• EXERCISE:
What you produce should match the records below precisely, except that images are removed.

• TASK DATA:
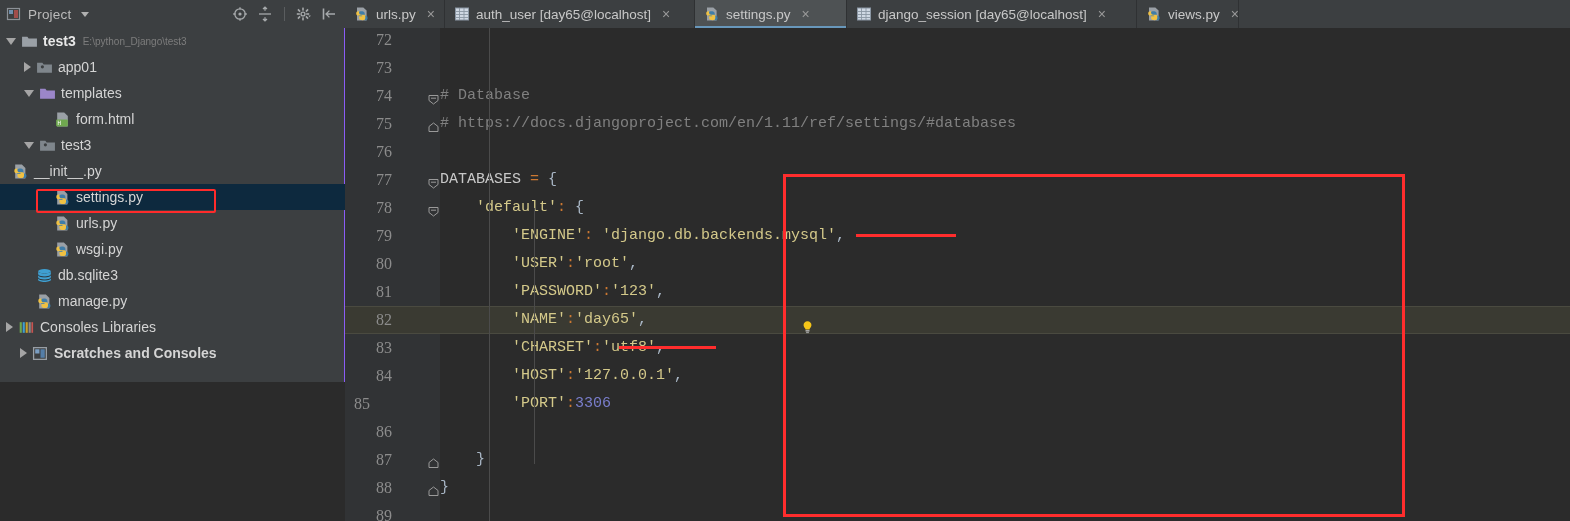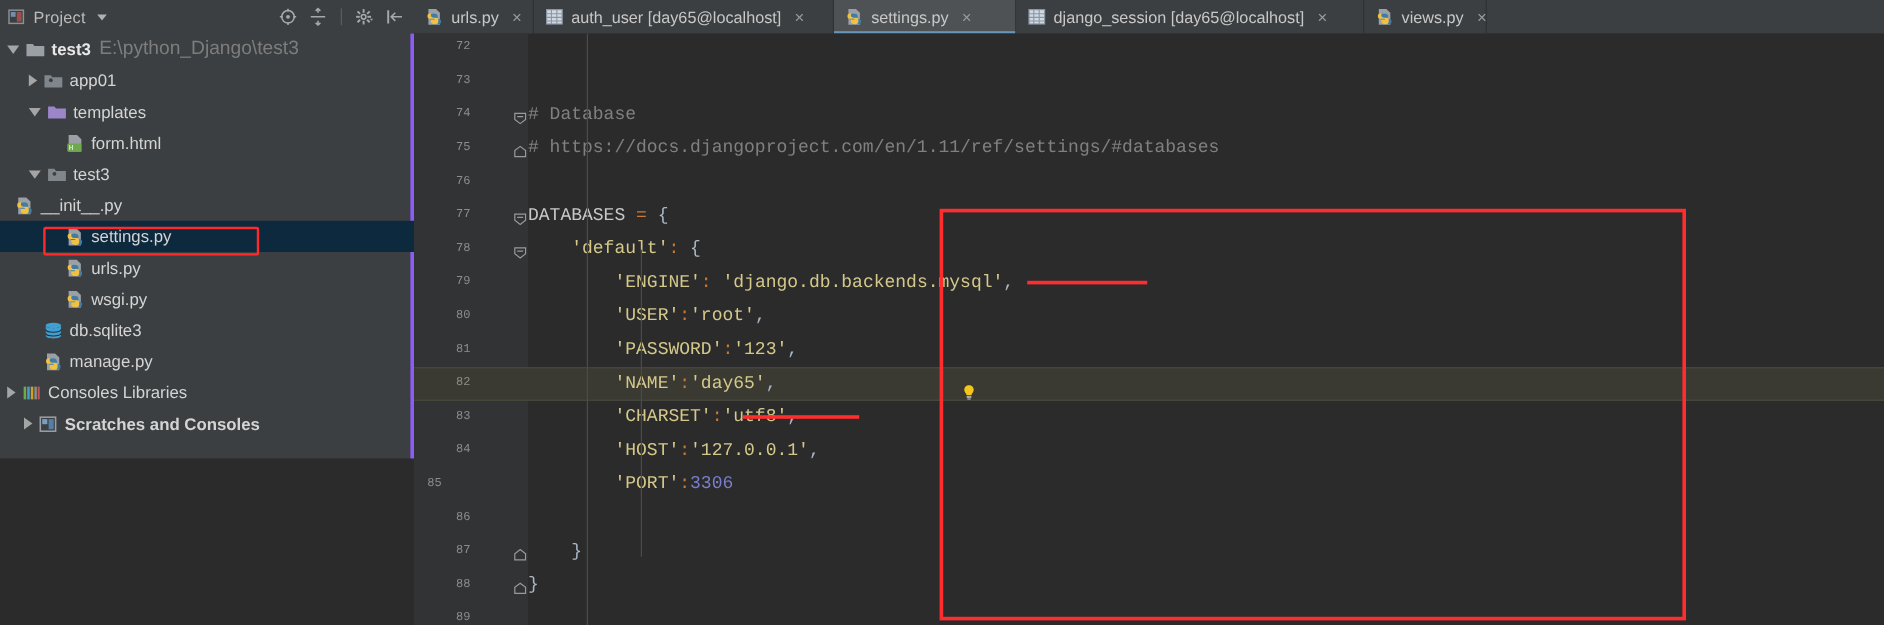--- a/index.html
+++ b/index.html
@@ -16,7 +16,7 @@
   #left-panel{
     position:absolute;left:0;top:0;width:345px;height:382px;
     background:#3c3f41;
-    border-right:3px solid #8b5cf6;
+    border-right:1px solid #8b5cf6;
     box-sizing:border-box;
   }
   #project-toolbar{

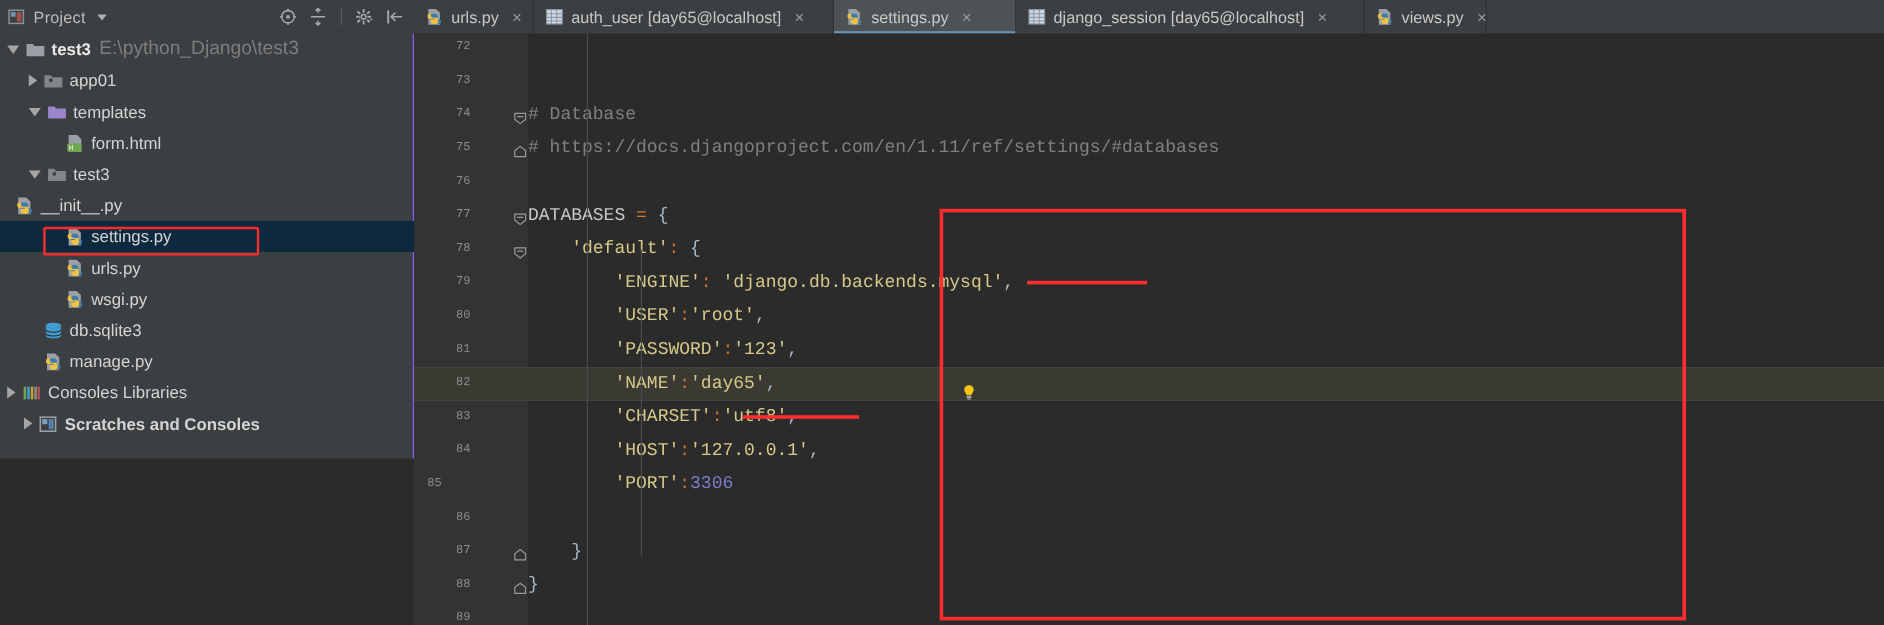--- a/index.html
+++ b/index.html
@@ -63,7 +63,7 @@
   .ico{width:17px;height:17px;flex:0 0 auto;margin-right:5px;display:block;}
   .lbl{font-size:14px;line-height:1;}
   .lbl.bold{font-weight:bold;color:#e8e8e8;}
-  .path{color:#7d7d7d;font-size:16px;margin-left:7px;}
+  .path{color:#7d7d7d;font-size:10px;margin-left:7px;}
 
   
   #sidebar-marker{

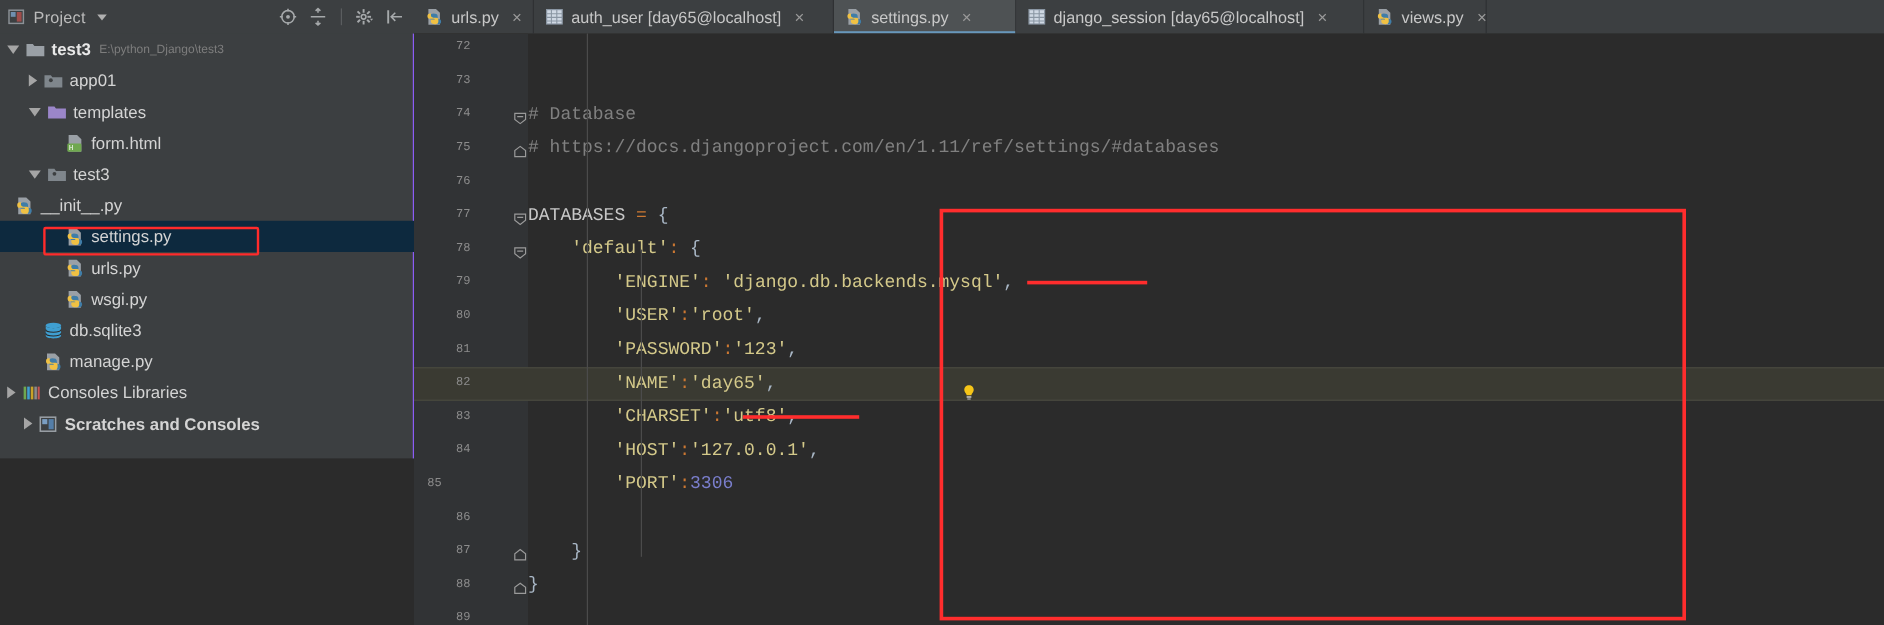--- a/index.html
+++ b/index.html
@@ -109,7 +109,7 @@
   }
   .ln{
     position:absolute;right:1178px;width:60px;text-align:right;
-    color:#8c8c8c;font-family:Liberation Mono, monospace;font-size:10px;
+    color:#8c8c8c;font-family:Liberation Serif, serif;font-size:16px;
     line-height:28px;height:28px;
   }
   .codeline{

• YOUR SOLUTION:
--- a/index.html
+++ b/index.html
@@ -16,7 +16,7 @@
   #left-panel{
     position:absolute;left:0;top:0;width:345px;height:382px;
     background:#3c3f41;
-    border-right:3px solid #8b5cf6;
+    border-right:1px solid #8b5cf6;
     box-sizing:border-box;
   }
   #project-toolbar{

--- a/index.html
+++ b/index.html
@@ -63,7 +63,7 @@
   .ico{width:17px;height:17px;flex:0 0 auto;margin-right:5px;display:block;}
   .lbl{font-size:14px;line-height:1;}
   .lbl.bold{font-weight:bold;color:#e8e8e8;}
-  .path{color:#7d7d7d;font-size:16px;margin-left:7px;}
+  .path{color:#7d7d7d;font-size:10px;margin-left:7px;}
 
   
   #sidebar-marker{

--- a/index.html
+++ b/index.html
@@ -109,7 +109,7 @@
   }
   .ln{
     position:absolute;right:1178px;width:60px;text-align:right;
-    color:#8c8c8c;font-family:Liberation Mono, monospace;font-size:10px;
+    color:#8c8c8c;font-family:Liberation Serif, serif;font-size:16px;
     line-height:28px;height:28px;
   }
   .codeline{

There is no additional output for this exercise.